-------- Entries shown

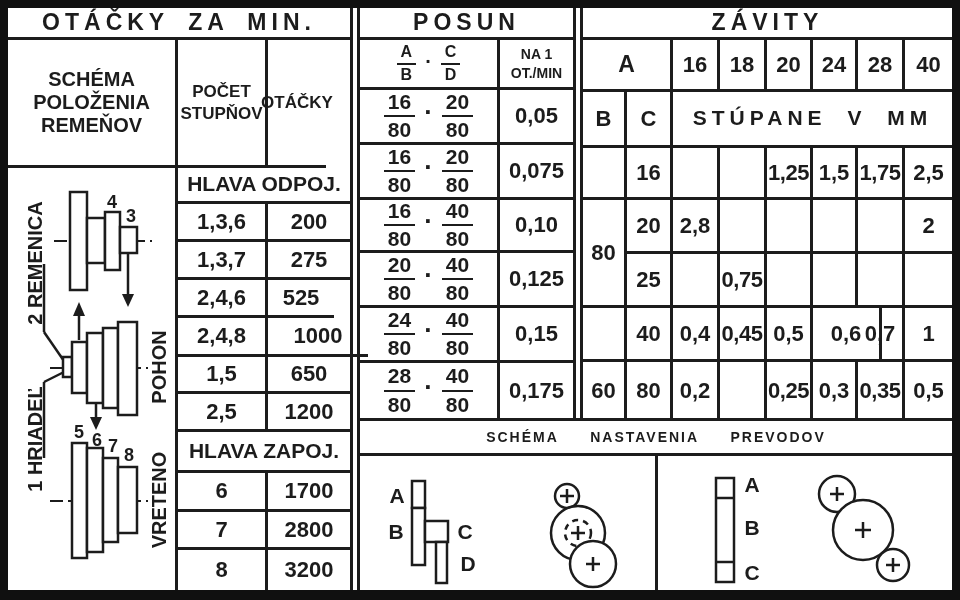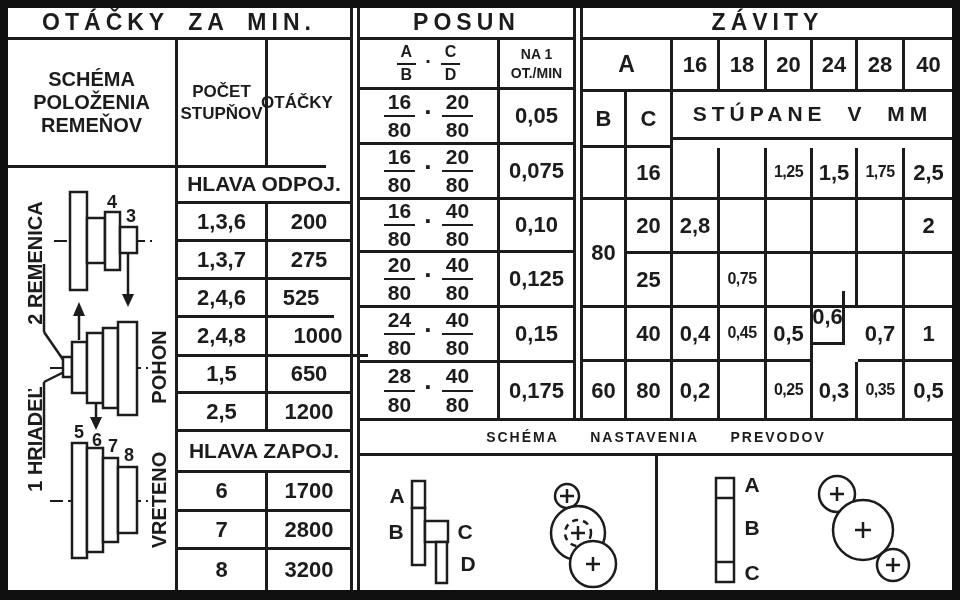"STÚPANE V MM" div.c { height: 48px -> 56px }
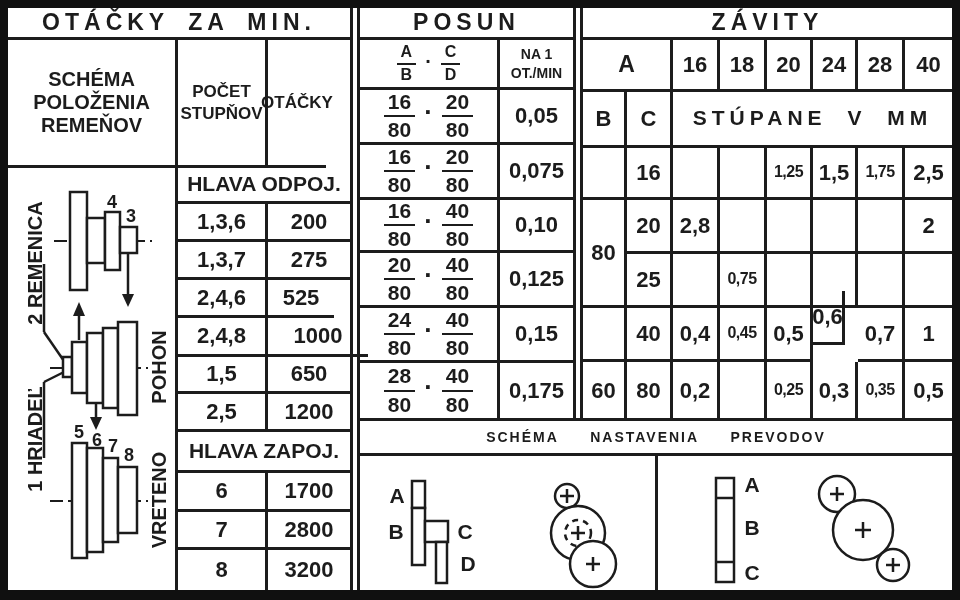"1,25" .cond { font-size: 16px -> 22px }
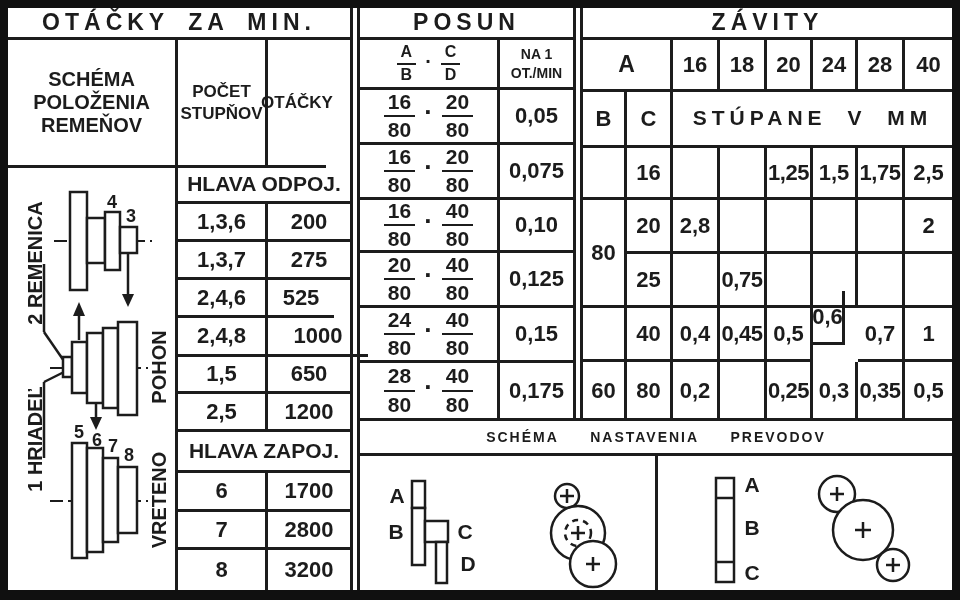"0,6" div.c { top: 291px -> 308px; width: 32px -> 69px }
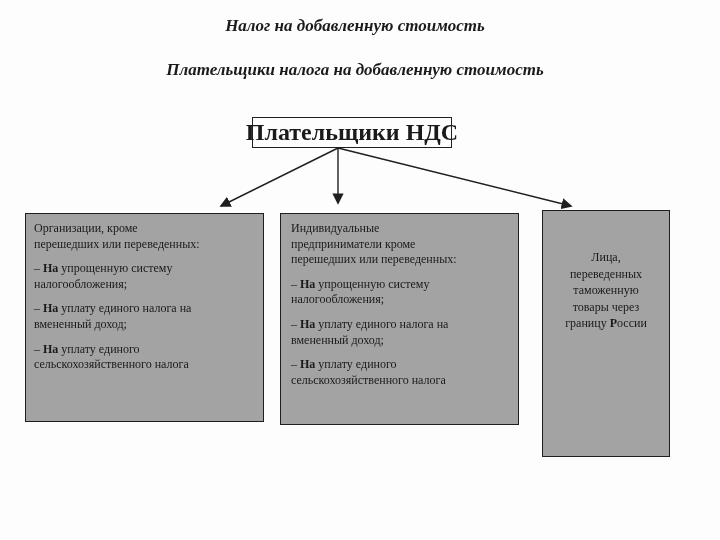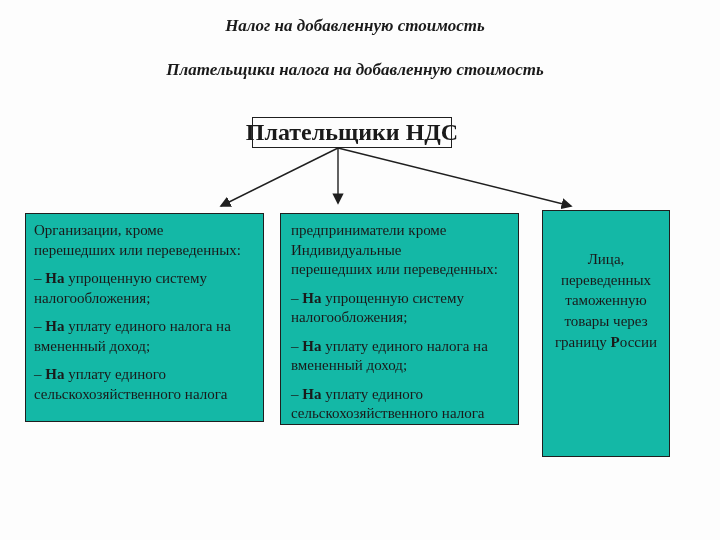"Организации, кроме" .node { background: #14b8a6 -> #a3a3a3; font-size: 15px -> 12px }
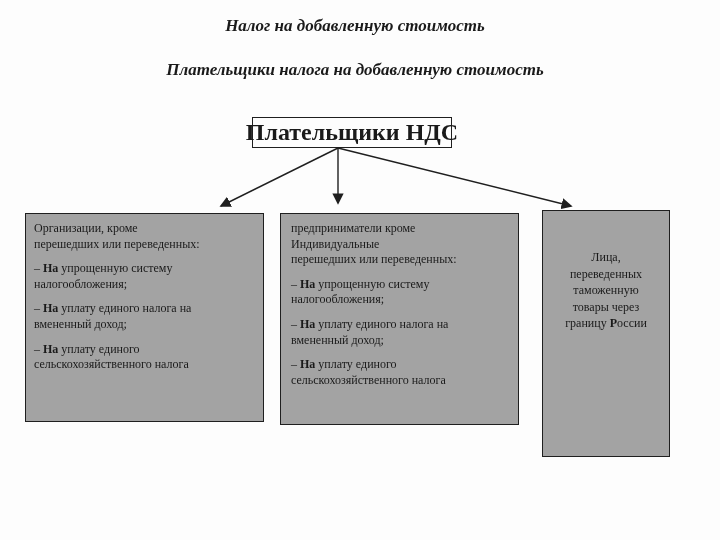"предприниматели кроме" div.line { order: before "Индивидуальные" -> after "Индивидуальные" }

----------------

Every line from the one containing "font-size: 16px ->" through the last line of the records is to be reproduced exactly, with pictures left out and nothing else given.

"1,25" .cond { font-size: 16px -> 22px }
"0,6" div.c { top: 291px -> 308px; width: 32px -> 69px }
"Организации, кроме" .node { background: #14b8a6 -> #a3a3a3; font-size: 15px -> 12px }
"предприниматели кроме" div.line { order: before "Индивидуальные" -> after "Индивидуальные" }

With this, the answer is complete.